Once, it was when I’d warned a child that if they did x thing one more time, they wouldn’t be allowed to go on the weekend family trip we were planning to leave on that night. That kid was so impulsive and probably couldn’t control what happened next. But I followed through on my consequences and as a result, we both stayed home from the trip. Did that teach this child that I meant what I said when I threatened a consequence? I suspect it taught them only that Mom was mean when she pretended she was being strict.
I bitterly regret missing out on enjoying my kids’ childhoods more, letting things go when they could be let go (still something I’m working on). I regret not learning to laugh about the impulsivity of kids and the sheer ridiculousness of this project called raising children while still being human yourself. I’ve become exactly that annoying older person who can just barely bite her tongue when I see exhausted, frazzled parents who are doing their best shouting at kids in the grocery store who have just opened a fifth package of food that the budget doesn’t stretch to cover.
Yes, I want to say, “enjoy them while they’re young.” Not because I think you’re doing a bad job. Not that at all. It’s just because of my own regrets that I’m trying to save you from. I didn’t ruin everything, but sometimes those regrets hurt a lot. I know how hard it is when you’ve got four kids under the age of six and one of them seems intent on killing the other three. I know what it’s like when you leave kids alone for ten seconds in the bathroom and you come back to find shit painted on the walls. I know it so well. I’m not trying to tell you that it’s the best time in your life. I remember the utter exhaustion, the fear that we wouldn’t get through it, and the certainty that when they were all adults, I would be relieved that I had the house to myself.
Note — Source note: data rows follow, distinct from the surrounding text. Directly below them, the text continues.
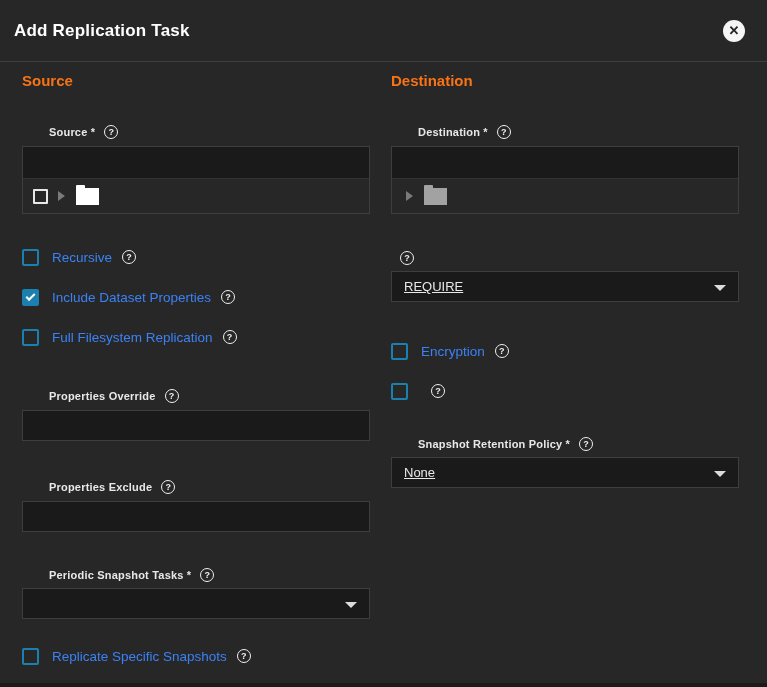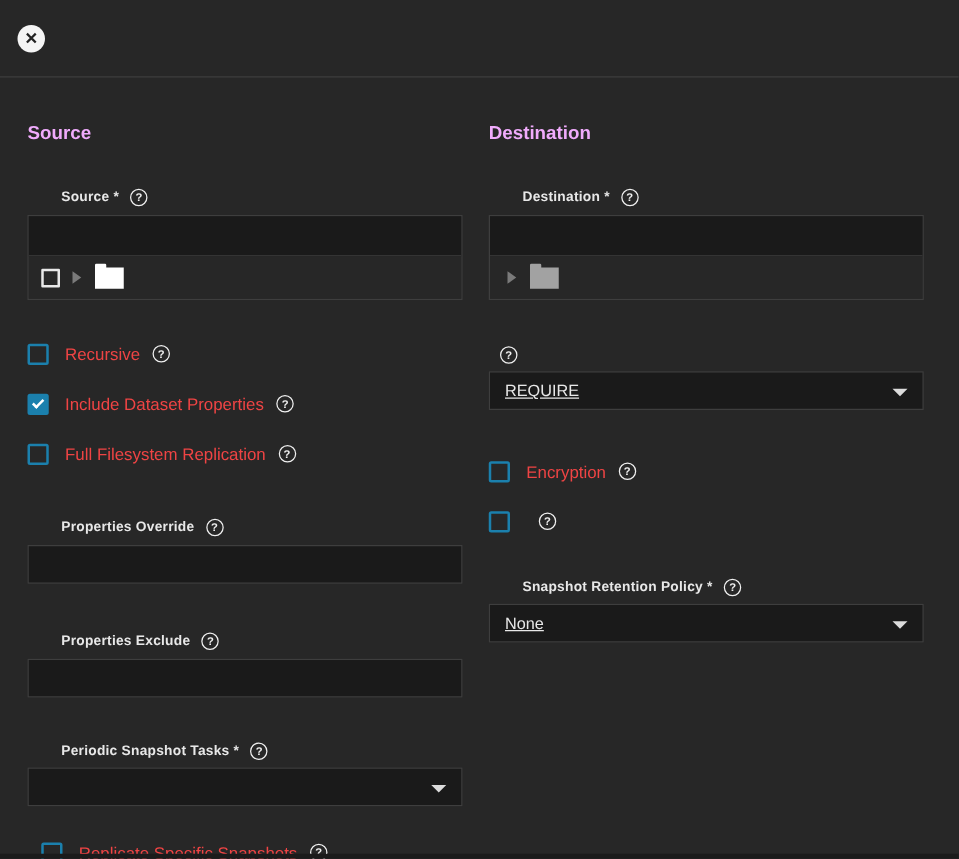--- a/index.html
+++ b/index.html
@@ -99,6 +99,7 @@
 <body>
 
 <div class="dlg-header">
+  <span class="dlg-title">Add Replication Task</span>
   <span class="close-btn">
       <span>✕</span>
     </span>

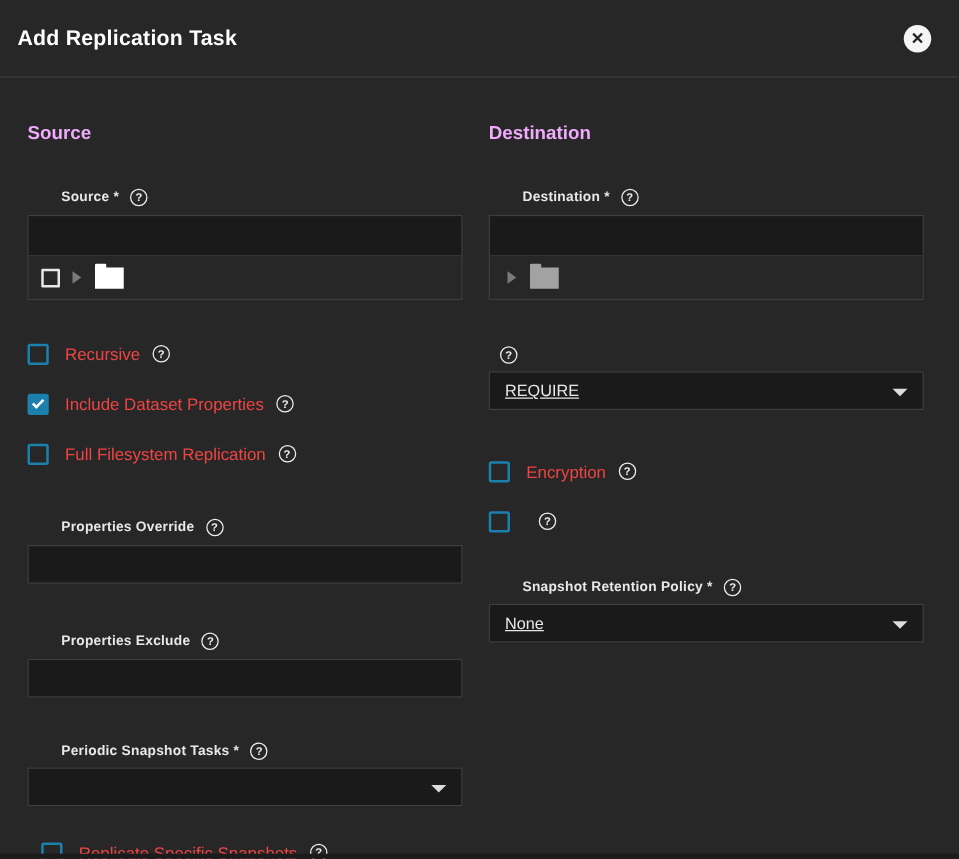--- a/index.html
+++ b/index.html
@@ -30,7 +30,7 @@
   .content { display:flex; padding:0 28px 0 22px; }
   .col { width:348px; }
   .col-left { margin-right:21px; }
-  .section-heading { font-size:15px; font-weight:700; color:#f0abfc; margin-top:36px; }
+  .section-heading { font-size:15px; font-weight:700; color:#f97316; margin-top:10px; }
   .label-row { display:flex; align-items:center; height:16px; }
   .field-label { font-size:11px; font-weight:700; color:#e8e8e8; letter-spacing:.2px;padding-left:27px; }
   .help-icon {

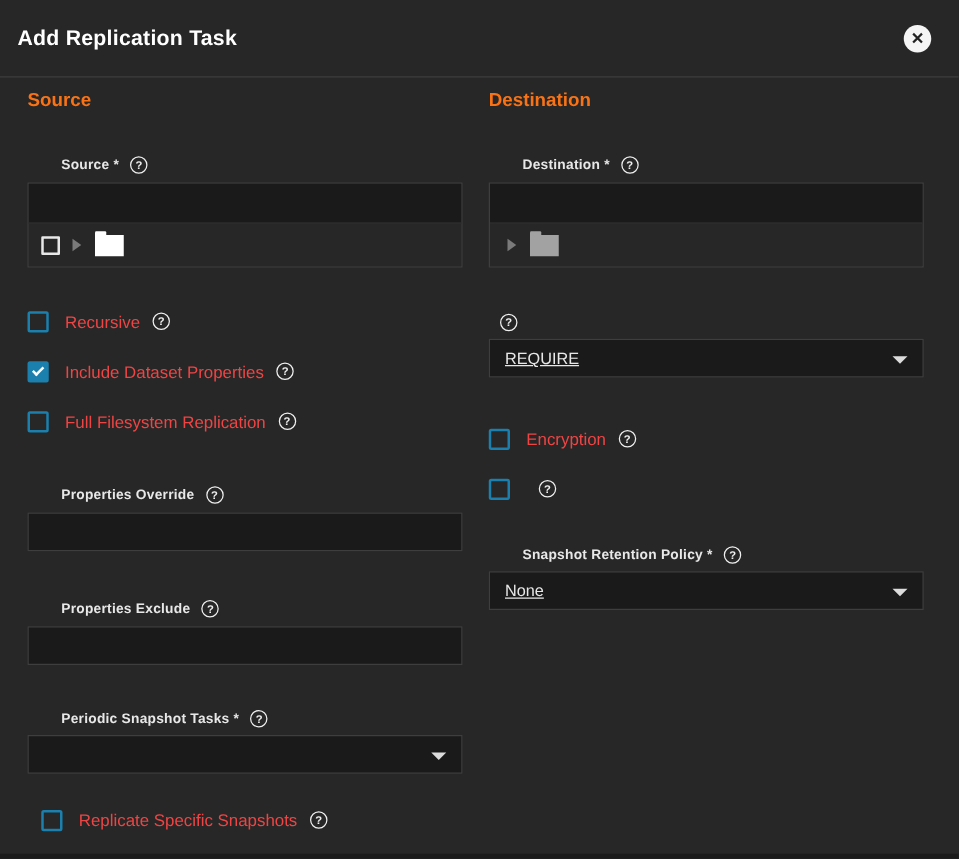--- a/index.html
+++ b/index.html
@@ -71,7 +71,7 @@
     border-bottom:2px solid #fff; transform:rotate(45deg) translate(-1px,-1px); }
   .cbx.checked { background:#1b80ad; }
   .cbx.checked .tick { display:block; }
-  .cbx-label { font-size:13.5px; color:#ef4444;text-align:right; }
+  .cbx-label { font-size:13.5px; color:#3b82f6;text-align:right; }
   .cbx-row .help-icon { margin-left:10px; }
   
   .text-input {

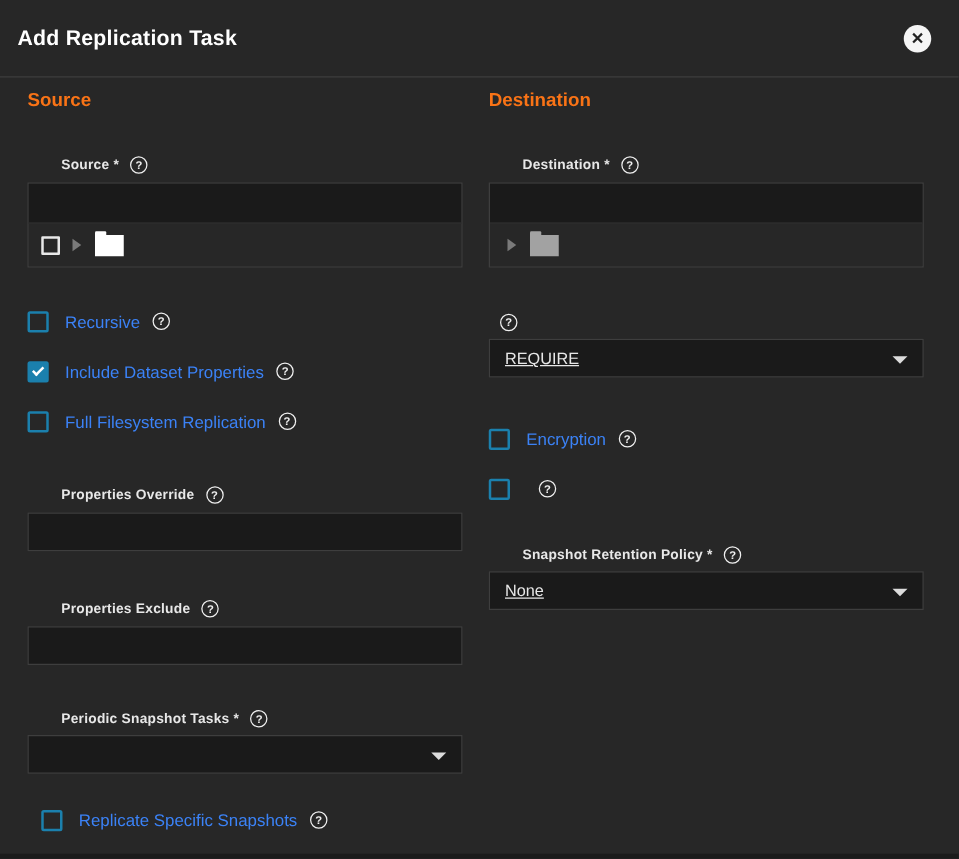--- a/index.html
+++ b/index.html
@@ -93,7 +93,7 @@
   
   .mt-35 { margin-top:35px; } .mt-34 { margin-top:34px; } .mt-22 { margin-top:22px; }
   .mt-42 { margin-top:42px; } .mt-38 { margin-top:38px;align-items:center; } .mt-36 { margin-top:36px; }
-  .mt-31 { margin-top:40px; } .mt-28 { margin-top:28px;margin-left:11px; } .mt-35b { margin-top:35px; }
+  .mt-31 { margin-top:40px; } .mt-28 { margin-top:28px; } .mt-35b { margin-top:35px; }
 </style>
 </head>
 <body>

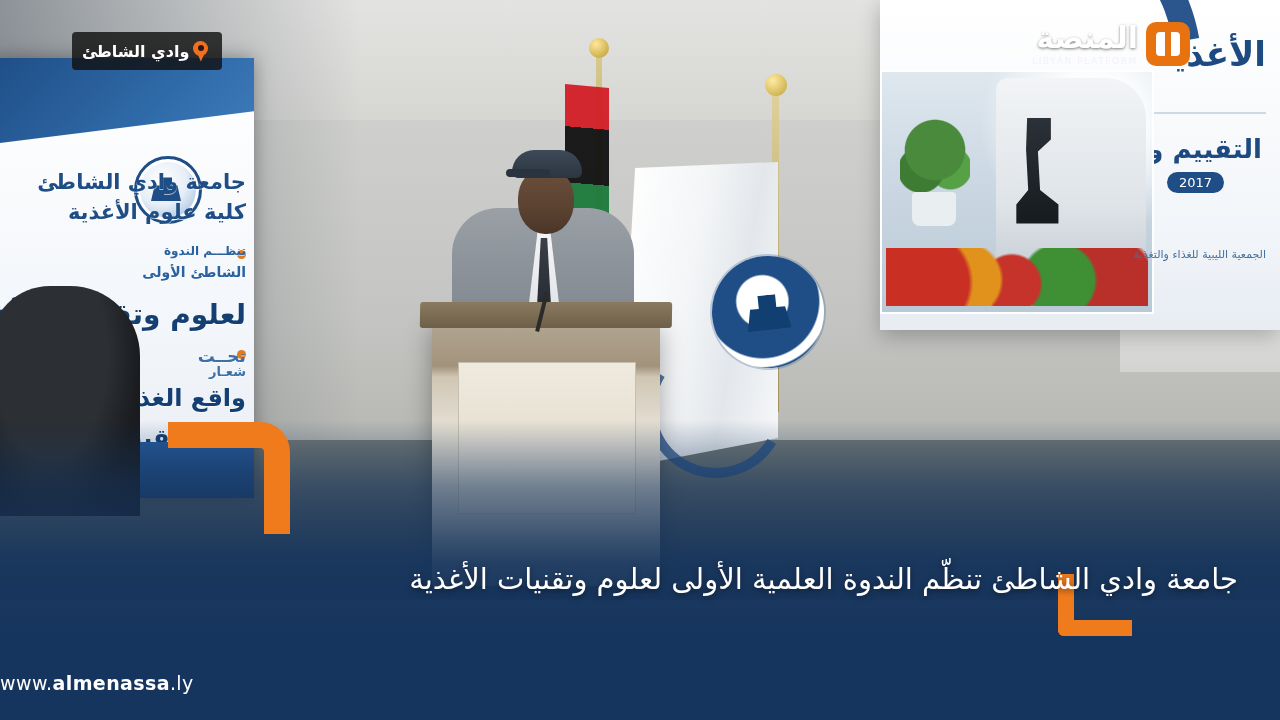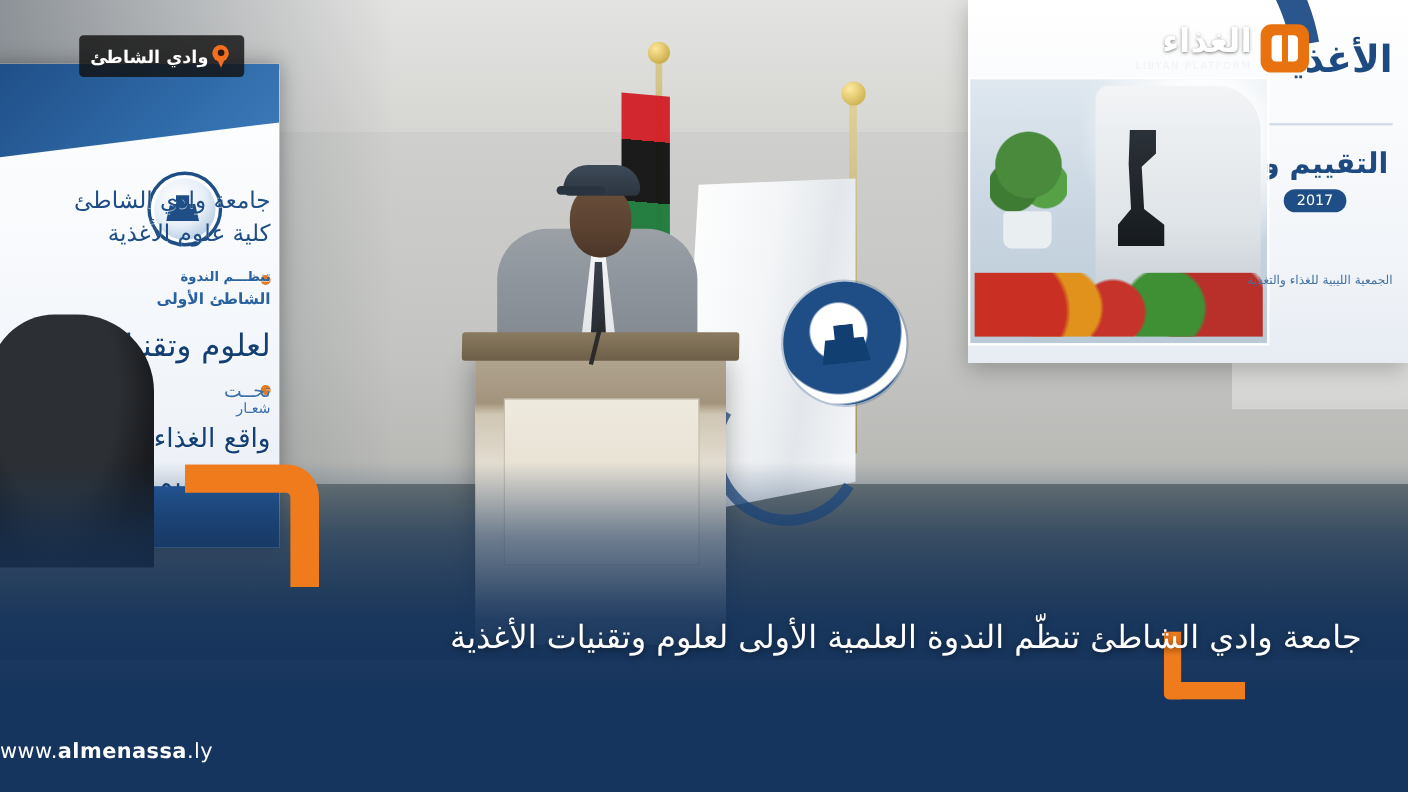--- a/index.html
+++ b/index.html
@@ -527,7 +527,7 @@
 
   <div class="platform-logo">
     <div class="pl-mark"></div>
-    <div class="pl-ar">الغذاء</div>
+    <div class="pl-ar">المنصة</div>
     <div class="pl-en">LIBYAN PLATFORM</div>
 
   </div>

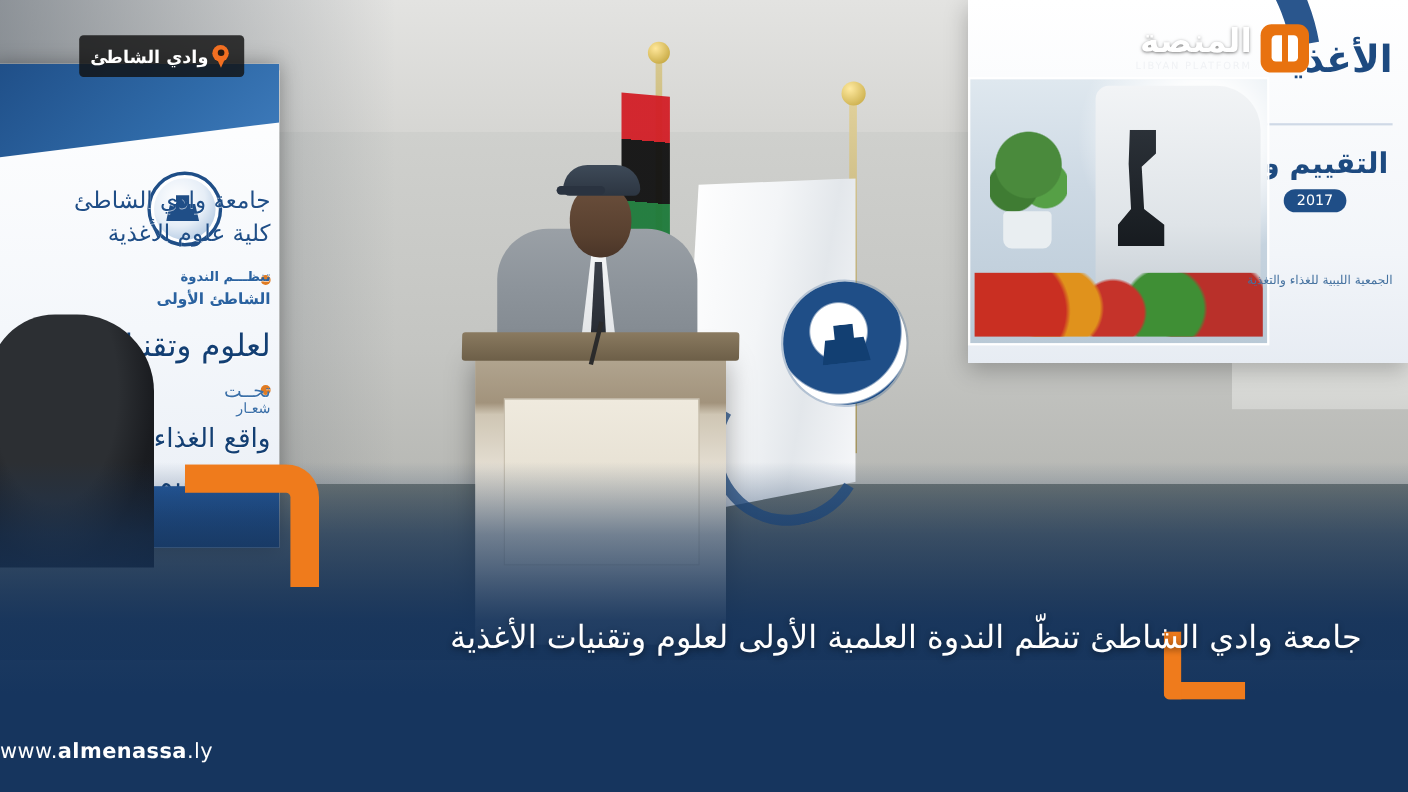--- a/index.html
+++ b/index.html
@@ -93,7 +93,7 @@
     position: absolute;
     right: 8px;
     color: #1f4e87;
-    font-weight: 400;
+    font-weight: 700;
     direction: rtl;
     text-align: right;
     white-space: nowrap;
But let me tell you what I did this last week. Facebook reminded me of the mistake I made in parenting, a toy that was dropped and never retrieved, a child crying for that toy while I drove away, exhausted and frustrated at not being obeyed yet again. It was twenty years ago and my kid is way too old to want that toy back. But every time I think of that child crying for that toy, my heart aches. Not because I was a bad mom or because they were a bad kid. Because I was trying so damned hard to do the hard, right thing and I believed that the pain of doing it then would somehow become worth it later.
My baffled kid received a gift of a modified, adult version of the toy to let their dogs play with [Morty the dog pictured above with Mike Wazowski pillow]. They don’t remember this event at all. They don’t need my attempt to make it right. They couldn’t care less. But you know what? It helped me to let go just a little bit of that past, lost moment when I was trying my best and making something harder than maybe it needed to have been.
If you’re a parent reading this in the midst of raising small, difficult children, I’m letting you know that when I see you in the store, wrangling them, I ache for you all. If I believed in prayers, I’d be sending them your way. But since I don’t, all I can do is wish for you the sheer relief it was for me to buy that modified toy twenty years later and send it somehow back in time to the two people, big and small, who were trying to be humans in the midst of a difficult world where nothing is as clearly right and wrong as I used to want it to be.